On top of this, there’s the new ruling from the CMA that throws a UK government-shaped spanner in the works for Xbox and Activision Blizzard. The likelihood is there will be an appeal, and the deal will forge ahead in some form or another, so the takeover isn't wholly dead in the water yet. But it’s another stumbling block for a company that’s already struggling to keep optics up in the current market.

Microsoft has said previously that it needs the Activision Blizzard deal badly. Per Phil Spencer in March 2023, Xbox is eager to leverage the publisher’s properties in order to plug an "obvious hole in our capability" – Call of Duty Mobile, Diablo Immortal and Candy Crush Saga are listed specifically as "critically important" to Xbox in terms of the platform’s plans for growth and audience retention. Now that the CMA has blocked the takeover, what will Microsoft do? What other avenues does it have waiting in the wings in order to bolster its mobile offering?

What happens next in the Activision Blizzard x Microsoft saga? We'll have to wait and see.

The result of all these disparate problems? We’re starting to see it all come together now, and it’s bad reading for Xbox. The company is – once again – struggling to sell units. Just this week, we saw that Xbox Series X and S sales are struggling as Microsoft reported gaming revenue down 4%. Compared to the fact PS5 sales passed 38.4 million as of this quarter (with 19 million of those sales occurring in the last 12 months alone), Xbox is clearly lagging behind this generation.
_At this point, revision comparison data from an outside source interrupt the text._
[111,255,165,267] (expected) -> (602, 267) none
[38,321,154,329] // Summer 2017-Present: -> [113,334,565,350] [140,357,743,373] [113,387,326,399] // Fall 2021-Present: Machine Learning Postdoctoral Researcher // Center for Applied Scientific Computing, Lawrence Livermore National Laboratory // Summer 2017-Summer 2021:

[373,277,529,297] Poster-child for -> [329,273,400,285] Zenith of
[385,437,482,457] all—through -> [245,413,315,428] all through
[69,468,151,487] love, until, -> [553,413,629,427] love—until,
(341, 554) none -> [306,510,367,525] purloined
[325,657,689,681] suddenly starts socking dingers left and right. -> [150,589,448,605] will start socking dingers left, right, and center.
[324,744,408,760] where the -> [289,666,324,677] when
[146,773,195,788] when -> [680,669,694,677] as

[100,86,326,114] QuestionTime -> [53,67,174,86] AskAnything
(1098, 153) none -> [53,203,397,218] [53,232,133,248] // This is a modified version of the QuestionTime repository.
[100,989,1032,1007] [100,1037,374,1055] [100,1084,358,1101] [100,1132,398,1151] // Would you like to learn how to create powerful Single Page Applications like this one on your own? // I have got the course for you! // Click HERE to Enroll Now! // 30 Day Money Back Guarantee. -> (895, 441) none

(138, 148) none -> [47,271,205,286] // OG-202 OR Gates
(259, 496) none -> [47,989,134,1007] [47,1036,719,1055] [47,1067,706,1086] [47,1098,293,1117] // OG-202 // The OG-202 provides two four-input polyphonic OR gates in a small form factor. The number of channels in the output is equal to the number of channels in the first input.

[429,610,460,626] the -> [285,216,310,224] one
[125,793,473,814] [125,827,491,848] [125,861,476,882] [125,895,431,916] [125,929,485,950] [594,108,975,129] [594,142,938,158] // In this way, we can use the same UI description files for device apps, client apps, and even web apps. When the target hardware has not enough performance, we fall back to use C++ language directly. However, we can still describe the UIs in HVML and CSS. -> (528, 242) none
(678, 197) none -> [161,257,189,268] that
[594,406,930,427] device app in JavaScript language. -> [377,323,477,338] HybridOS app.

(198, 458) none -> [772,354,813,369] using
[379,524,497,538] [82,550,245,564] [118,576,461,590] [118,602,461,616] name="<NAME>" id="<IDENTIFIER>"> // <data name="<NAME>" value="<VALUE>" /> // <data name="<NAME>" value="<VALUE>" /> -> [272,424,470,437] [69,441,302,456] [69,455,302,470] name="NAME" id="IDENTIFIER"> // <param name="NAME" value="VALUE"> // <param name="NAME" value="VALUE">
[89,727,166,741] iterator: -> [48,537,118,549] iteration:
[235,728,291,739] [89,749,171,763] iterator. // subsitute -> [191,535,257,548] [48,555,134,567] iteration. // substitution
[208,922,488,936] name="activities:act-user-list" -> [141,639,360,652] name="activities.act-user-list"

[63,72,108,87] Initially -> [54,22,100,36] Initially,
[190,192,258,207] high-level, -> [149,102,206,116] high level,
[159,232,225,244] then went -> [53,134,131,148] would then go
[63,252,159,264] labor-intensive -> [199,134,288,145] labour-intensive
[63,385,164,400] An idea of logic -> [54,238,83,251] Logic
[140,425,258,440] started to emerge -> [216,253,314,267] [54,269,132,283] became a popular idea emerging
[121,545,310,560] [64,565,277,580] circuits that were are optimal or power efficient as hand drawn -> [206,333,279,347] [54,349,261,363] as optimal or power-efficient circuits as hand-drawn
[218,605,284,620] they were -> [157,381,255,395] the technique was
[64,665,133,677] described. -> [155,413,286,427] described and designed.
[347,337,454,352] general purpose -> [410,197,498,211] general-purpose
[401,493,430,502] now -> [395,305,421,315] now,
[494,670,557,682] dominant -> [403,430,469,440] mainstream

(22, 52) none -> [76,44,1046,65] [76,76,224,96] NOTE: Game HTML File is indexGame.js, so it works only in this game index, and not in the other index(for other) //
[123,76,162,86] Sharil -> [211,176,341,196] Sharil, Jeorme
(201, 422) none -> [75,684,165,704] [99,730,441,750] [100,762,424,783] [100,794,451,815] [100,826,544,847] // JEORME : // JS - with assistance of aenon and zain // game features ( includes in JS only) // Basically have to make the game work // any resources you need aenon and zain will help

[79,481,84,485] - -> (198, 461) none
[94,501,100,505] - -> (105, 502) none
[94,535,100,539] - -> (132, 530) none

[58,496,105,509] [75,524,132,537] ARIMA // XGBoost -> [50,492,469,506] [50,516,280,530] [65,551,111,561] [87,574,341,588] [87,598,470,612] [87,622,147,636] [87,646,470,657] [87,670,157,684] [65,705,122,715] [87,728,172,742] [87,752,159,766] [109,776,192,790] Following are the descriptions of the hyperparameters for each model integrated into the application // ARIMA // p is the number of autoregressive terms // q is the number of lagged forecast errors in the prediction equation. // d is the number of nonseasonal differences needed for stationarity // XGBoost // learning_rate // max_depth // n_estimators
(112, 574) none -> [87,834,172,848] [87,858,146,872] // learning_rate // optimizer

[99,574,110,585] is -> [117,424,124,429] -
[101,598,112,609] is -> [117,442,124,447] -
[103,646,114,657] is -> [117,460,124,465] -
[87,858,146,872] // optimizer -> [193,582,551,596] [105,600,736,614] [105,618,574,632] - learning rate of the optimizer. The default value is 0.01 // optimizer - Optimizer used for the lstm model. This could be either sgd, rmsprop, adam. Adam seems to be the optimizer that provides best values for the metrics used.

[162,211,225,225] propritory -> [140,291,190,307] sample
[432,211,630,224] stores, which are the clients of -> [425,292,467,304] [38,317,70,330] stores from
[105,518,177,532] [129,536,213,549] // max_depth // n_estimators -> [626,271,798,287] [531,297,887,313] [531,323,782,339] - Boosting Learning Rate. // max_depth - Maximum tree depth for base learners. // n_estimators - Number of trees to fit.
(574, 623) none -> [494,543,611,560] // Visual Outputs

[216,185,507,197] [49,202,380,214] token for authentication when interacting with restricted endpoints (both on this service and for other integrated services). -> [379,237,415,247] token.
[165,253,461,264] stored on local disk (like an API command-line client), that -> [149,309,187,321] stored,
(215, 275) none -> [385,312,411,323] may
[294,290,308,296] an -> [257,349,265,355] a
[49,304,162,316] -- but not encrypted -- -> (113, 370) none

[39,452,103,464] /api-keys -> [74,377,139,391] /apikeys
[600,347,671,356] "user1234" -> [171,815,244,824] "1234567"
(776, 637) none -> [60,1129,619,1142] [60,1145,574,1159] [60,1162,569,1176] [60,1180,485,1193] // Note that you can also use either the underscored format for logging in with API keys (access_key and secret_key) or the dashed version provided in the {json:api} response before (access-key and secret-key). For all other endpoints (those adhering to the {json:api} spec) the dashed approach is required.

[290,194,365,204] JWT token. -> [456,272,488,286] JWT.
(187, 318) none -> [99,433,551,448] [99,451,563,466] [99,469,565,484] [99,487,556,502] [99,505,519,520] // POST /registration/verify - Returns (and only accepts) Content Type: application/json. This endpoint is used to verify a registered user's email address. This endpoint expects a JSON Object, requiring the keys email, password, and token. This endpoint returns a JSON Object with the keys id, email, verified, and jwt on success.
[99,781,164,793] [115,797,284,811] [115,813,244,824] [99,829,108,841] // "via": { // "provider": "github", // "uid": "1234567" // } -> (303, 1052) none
And things, at least in the short term, aren’t looking much better for Xbox.

The next quarter only really has Minecraft Legends and Redfall for Xbox, and as the former launched without much fanfare, there are a lot of people out there – speaking anecdotally – that don’t put a lot of stock in the latter, either. Given that, in 2023, Xbox boss Phil Spencer revealed that Game Pass growth was stalling on console, the landscape ahead looks relatively bleak for Xbox – a lack of first-party games, and little to drive new Game Pass expansion could see the rest of 2023 undermine the success of Xbox’s generation to date.

I am a fan of Xbox. I think it’s the better of the two consoles for this generation – at least, at the time of writing – and I think the ecosystem is stronger and more appealing than PlayStation’s. I think Game Pass trounces PlayStation Plus. I prefer the console UI, too (though that’s a ‘lesser of two evils’ kinda thing, admittedly).

But I worry for Xbox; maybe soon, all the chickens will come home to roost and the myriad games that have been in development for years will start to bear fruit. But until then, it’s hard to look ahead at the landscape on Xbox and feel anything but apathy. There’s a lot of pressure on Starfield in the short term, and I hope Todd Howard and pals can weather the storm for Xbox with Bethesda’s highly-anticipated new game. Because, if it doesn’t live up to the hype, things could get very, very ugly over at Microsoft towers.